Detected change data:
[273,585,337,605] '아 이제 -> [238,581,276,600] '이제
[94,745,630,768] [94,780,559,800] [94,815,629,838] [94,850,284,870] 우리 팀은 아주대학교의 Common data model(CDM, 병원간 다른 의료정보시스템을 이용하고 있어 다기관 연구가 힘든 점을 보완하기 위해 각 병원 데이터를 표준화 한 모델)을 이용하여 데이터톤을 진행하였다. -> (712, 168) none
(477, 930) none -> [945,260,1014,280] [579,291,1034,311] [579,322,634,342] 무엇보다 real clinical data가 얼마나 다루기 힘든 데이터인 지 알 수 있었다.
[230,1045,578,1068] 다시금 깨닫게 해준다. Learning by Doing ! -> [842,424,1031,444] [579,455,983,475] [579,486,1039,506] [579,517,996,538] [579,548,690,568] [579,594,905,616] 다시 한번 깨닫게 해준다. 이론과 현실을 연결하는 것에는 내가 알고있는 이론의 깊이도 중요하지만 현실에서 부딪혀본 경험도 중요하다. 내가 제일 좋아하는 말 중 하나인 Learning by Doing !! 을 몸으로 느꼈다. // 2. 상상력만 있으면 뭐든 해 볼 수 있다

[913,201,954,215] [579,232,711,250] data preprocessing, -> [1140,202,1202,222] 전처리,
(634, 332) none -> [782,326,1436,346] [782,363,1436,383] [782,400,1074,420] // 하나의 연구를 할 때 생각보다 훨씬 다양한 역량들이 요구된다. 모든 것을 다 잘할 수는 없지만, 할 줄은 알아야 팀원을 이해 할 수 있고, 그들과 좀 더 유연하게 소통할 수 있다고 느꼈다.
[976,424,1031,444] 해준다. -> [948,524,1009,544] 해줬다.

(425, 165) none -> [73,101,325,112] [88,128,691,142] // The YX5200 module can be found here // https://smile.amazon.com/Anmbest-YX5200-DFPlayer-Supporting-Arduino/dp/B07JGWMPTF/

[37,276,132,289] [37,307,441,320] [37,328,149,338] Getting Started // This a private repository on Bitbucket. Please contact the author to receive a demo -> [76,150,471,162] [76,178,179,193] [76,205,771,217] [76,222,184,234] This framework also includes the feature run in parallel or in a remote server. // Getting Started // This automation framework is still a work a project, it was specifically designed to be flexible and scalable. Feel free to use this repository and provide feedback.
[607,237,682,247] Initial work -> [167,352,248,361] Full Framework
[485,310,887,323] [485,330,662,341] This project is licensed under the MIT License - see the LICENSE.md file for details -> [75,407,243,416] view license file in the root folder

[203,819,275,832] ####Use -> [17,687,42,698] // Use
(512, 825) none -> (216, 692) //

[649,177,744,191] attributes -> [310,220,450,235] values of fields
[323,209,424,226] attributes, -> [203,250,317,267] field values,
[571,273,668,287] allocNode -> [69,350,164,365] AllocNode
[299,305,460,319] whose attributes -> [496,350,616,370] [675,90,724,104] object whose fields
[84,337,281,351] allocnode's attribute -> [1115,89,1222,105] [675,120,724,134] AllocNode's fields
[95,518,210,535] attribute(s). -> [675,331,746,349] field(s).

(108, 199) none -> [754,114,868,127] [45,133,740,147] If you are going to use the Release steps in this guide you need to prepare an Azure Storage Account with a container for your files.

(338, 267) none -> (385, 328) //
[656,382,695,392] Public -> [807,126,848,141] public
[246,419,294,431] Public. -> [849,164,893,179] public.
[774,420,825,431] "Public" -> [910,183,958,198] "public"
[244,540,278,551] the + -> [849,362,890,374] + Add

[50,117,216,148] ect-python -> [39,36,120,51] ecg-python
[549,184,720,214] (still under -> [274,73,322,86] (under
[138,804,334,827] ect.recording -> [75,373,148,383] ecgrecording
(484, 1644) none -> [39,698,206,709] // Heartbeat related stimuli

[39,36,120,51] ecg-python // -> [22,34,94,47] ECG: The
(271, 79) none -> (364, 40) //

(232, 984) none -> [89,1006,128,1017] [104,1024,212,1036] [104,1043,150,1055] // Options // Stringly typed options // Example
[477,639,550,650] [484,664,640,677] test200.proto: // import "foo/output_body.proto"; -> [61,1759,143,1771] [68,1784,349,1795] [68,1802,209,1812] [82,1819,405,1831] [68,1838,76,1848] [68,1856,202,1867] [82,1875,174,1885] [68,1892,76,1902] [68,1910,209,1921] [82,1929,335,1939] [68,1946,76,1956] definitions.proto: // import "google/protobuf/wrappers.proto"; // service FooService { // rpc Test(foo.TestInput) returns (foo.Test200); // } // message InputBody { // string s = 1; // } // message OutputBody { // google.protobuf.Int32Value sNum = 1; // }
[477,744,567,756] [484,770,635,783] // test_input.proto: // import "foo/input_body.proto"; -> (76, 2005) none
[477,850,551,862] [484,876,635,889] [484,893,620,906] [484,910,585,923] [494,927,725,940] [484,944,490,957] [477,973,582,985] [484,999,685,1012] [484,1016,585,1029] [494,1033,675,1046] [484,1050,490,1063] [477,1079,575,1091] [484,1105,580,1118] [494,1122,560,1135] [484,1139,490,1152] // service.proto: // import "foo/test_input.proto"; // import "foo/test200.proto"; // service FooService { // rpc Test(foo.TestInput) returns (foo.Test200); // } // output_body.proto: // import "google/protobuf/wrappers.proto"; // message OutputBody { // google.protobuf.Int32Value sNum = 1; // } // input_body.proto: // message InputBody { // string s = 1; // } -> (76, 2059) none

● **Activity**
What you return should be the lines from the beginning of the records through the one that contains "(425, 165) none", repeated exactly and with no additions.

● **Finished exercise**
[273,585,337,605] '아 이제 -> [238,581,276,600] '이제
[94,745,630,768] [94,780,559,800] [94,815,629,838] [94,850,284,870] 우리 팀은 아주대학교의 Common data model(CDM, 병원간 다른 의료정보시스템을 이용하고 있어 다기관 연구가 힘든 점을 보완하기 위해 각 병원 데이터를 표준화 한 모델)을 이용하여 데이터톤을 진행하였다. -> (712, 168) none
(477, 930) none -> [945,260,1014,280] [579,291,1034,311] [579,322,634,342] 무엇보다 real clinical data가 얼마나 다루기 힘든 데이터인 지 알 수 있었다.
[230,1045,578,1068] 다시금 깨닫게 해준다. Learning by Doing ! -> [842,424,1031,444] [579,455,983,475] [579,486,1039,506] [579,517,996,538] [579,548,690,568] [579,594,905,616] 다시 한번 깨닫게 해준다. 이론과 현실을 연결하는 것에는 내가 알고있는 이론의 깊이도 중요하지만 현실에서 부딪혀본 경험도 중요하다. 내가 제일 좋아하는 말 중 하나인 Learning by Doing !! 을 몸으로 느꼈다. // 2. 상상력만 있으면 뭐든 해 볼 수 있다

[913,201,954,215] [579,232,711,250] data preprocessing, -> [1140,202,1202,222] 전처리,
(634, 332) none -> [782,326,1436,346] [782,363,1436,383] [782,400,1074,420] // 하나의 연구를 할 때 생각보다 훨씬 다양한 역량들이 요구된다. 모든 것을 다 잘할 수는 없지만, 할 줄은 알아야 팀원을 이해 할 수 있고, 그들과 좀 더 유연하게 소통할 수 있다고 느꼈다.
[976,424,1031,444] 해준다. -> [948,524,1009,544] 해줬다.

(425, 165) none -> [73,101,325,112] [88,128,691,142] // The YX5200 module can be found here // https://smile.amazon.com/Anmbest-YX5200-DFPlayer-Supporting-Arduino/dp/B07JGWMPTF/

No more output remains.